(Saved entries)
»»

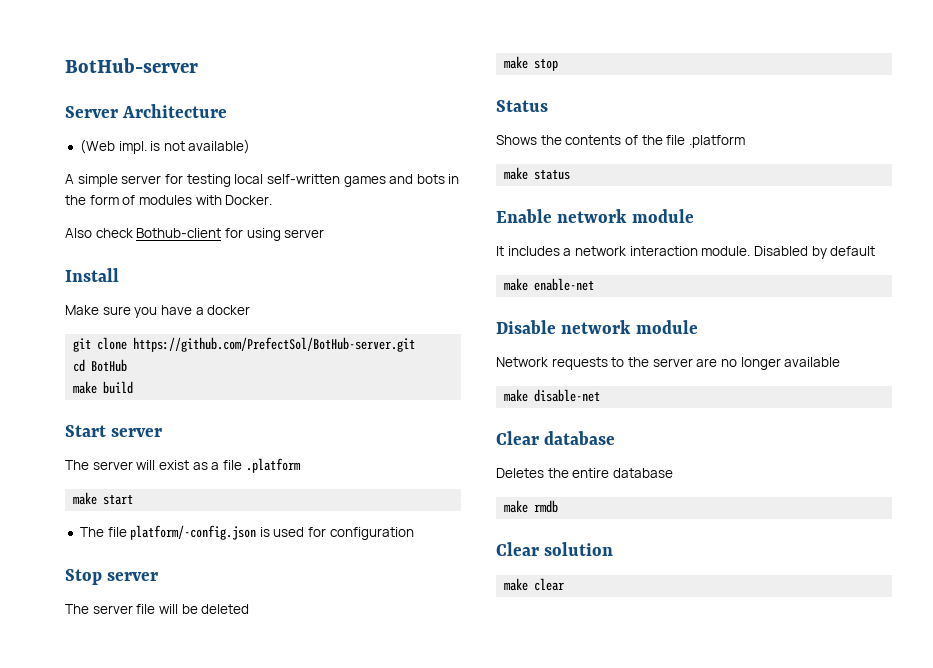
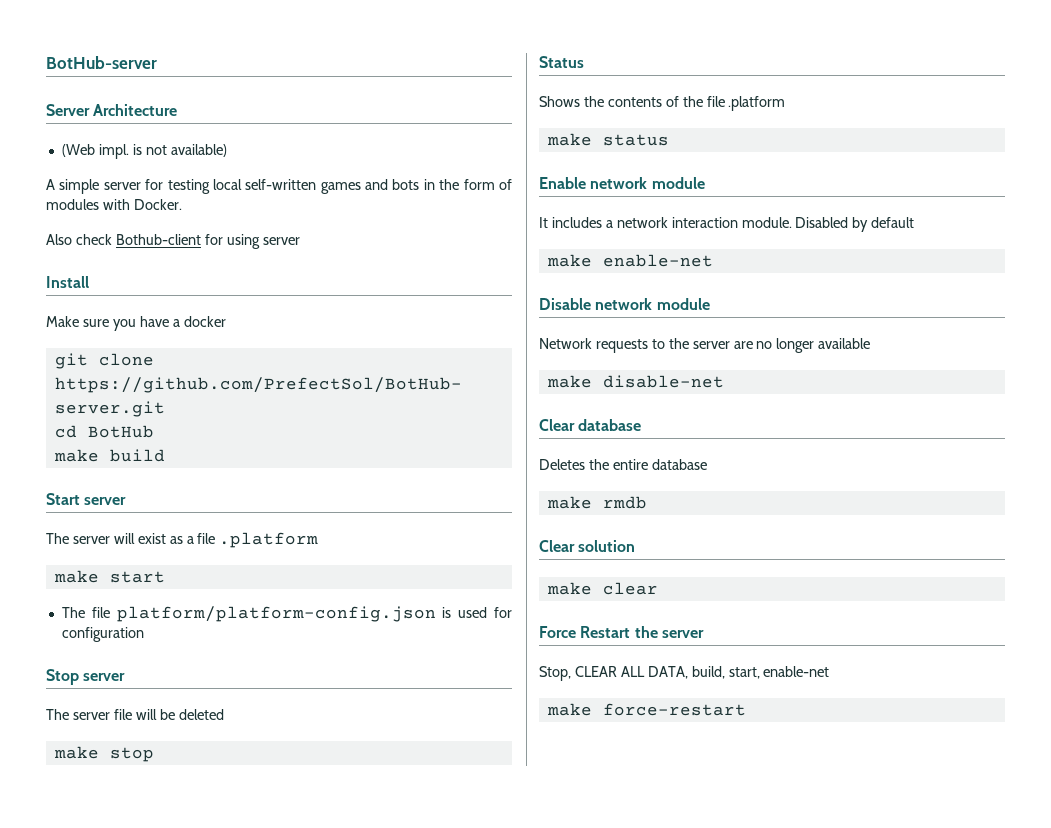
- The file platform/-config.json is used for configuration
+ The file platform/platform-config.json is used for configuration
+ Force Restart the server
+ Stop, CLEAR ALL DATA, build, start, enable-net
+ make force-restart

««
»»

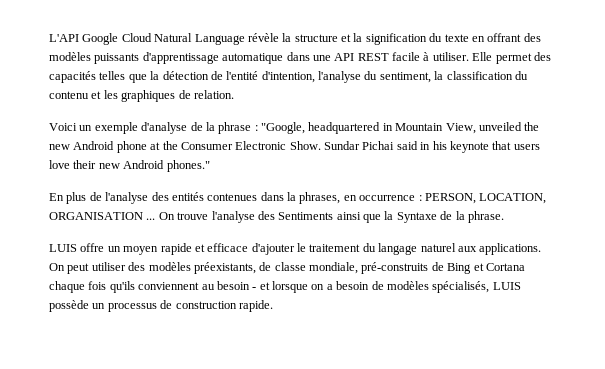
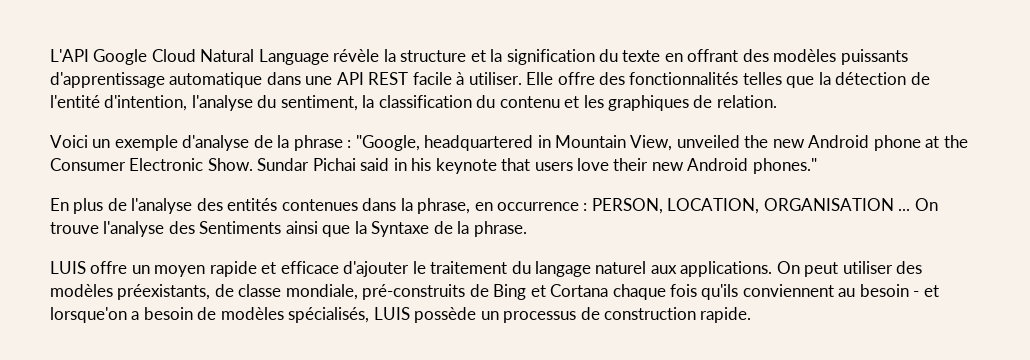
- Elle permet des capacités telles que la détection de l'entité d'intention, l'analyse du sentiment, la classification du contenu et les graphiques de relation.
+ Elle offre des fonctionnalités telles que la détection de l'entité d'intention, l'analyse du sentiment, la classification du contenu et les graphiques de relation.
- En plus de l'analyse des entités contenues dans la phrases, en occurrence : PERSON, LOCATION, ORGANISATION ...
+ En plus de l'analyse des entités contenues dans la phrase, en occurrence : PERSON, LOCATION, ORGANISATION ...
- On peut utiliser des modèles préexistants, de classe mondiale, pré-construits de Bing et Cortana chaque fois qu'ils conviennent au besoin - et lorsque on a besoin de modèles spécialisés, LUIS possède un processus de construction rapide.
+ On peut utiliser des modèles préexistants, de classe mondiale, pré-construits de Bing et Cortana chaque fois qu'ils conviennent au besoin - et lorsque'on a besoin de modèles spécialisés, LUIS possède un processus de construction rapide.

««

Once you find the line with "- On peut utiliser" in the entries above, output it and each line after it up to and including the line with "- et lorsque'on", and nothing else.

— ANSWER SPACE —
- On peut utiliser des modèles préexistants, de classe mondiale, pré-construits de Bing et Cortana chaque fois qu'ils conviennent au besoin - et lorsque on a besoin de modèles spécialisés, LUIS possède un processus de construction rapide.
+ On peut utiliser des modèles préexistants, de classe mondiale, pré-construits de Bing et Cortana chaque fois qu'ils conviennent au besoin - et lorsque'on a besoin de modèles spécialisés, LUIS possède un processus de construction rapide.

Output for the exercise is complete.